La guerre médiatique va très loin. Lorsque l’attaque de la Ghouta, près de Damas, qui a fait près de 1200 morts, a été attribuée au régime par tous les gouvernements membres de l’OTAN, les mêmes enquêteurs de l’ONU ont conclu à l’absence de preuve mais, en même temps, ont ignoré les photos satellite fournies par la Russie qui montraient que les roquettes provenaient de la zone rebelle.

Un peu plus tard, bien après que la guerre de l’information ait complètement discrédité le régime laïque et pluri-partiste de Bachar Al-Assad, une étude sérieuse et approfondie du Massachusets Institute of Techonology a complètement innocenté l’armée syrienne en prouvant par des études balistiques sans faille que les roquettes de la Ghouta ne pouvaient avoir été lancées qu’à partir de la zone rebelle.

Plus on s’informe et que l’on vérifie, plus on s’aperçoit que l’opinion occidentale est manipulée. S’informer et vérifier, c’est ce que fait Jean-Luc Mélenchon et ce que ne fait pas Jean-François Lisée. Qui a dit que la première victime de la guerre est la vérité?

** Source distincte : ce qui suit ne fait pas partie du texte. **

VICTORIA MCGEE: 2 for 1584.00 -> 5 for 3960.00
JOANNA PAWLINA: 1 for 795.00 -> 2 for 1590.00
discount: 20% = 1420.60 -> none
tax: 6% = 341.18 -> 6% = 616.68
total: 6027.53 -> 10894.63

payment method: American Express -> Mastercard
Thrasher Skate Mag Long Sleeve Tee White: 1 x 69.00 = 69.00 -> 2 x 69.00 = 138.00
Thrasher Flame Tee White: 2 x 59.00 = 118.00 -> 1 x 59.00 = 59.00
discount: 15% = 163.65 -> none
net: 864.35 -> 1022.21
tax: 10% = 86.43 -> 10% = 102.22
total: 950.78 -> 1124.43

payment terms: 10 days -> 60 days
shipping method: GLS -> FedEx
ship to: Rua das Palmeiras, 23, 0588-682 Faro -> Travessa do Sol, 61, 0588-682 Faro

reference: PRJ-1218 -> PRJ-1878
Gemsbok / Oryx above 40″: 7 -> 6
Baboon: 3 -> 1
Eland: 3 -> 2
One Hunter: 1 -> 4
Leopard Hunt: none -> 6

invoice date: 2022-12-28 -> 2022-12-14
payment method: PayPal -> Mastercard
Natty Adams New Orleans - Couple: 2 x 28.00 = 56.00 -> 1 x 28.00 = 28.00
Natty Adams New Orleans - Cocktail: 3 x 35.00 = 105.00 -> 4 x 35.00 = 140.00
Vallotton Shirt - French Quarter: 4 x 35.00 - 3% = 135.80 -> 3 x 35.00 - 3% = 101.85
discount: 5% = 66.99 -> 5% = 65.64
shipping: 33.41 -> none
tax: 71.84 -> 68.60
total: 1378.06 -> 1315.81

Il faut s’intéresser à ce malheureux pays, de beaucoup plus près. On peut y découvrir des figures admirables qui essaient de défendre la vérité telle Mère Agnès Mariam de la Croix qui est venue ici à Montréal à l’invitation du pianiste de concert Pierre Jasmin, un professeur de l’UQAM qui a essayé toute sa vie d’arrêter quelques guerres.

Mère Agnès Mariam de la Croix n’a jamais pu donner d’entrevues télévisées ni radiophoniques à Montréal, encore moins faire déplacer des journalistes comme ceux de La Presse.

Son message n’était pas intéressant, elle disait simplement que nous n’avions pas la vérité sur la Syrie. Son intérêt était d’arrêter le massacre des chrétiens par les djihadistes, ceux-ci armés par l’Arabie Saoudite et l’OTAN. On peut supposer qu’elle n’a sûrement pas rencontré Jean-François Lisée, pourtant ministre des Affaires internationales sous le gouvernement Marois.

Maintenant, quand on lit la réaction universelle des puissances occidentales face à la nouvelle fabriquée par leurs officines de renseignement et leurs nouveaux appels à la guerre, il faut se méfier. Nous sommes le jouet d’une classique propagande de guerre, assez évidente. Et malheureusement, celle-ci nous fait croire à l’inhumanité d’un ennemi qui n’est pas le nôtre pendant que nous ignorons les vrais commanditaires du crime.

Est-ce si difficile de débusquer la vérité quand elle crie si fort pour qu’on l’entende?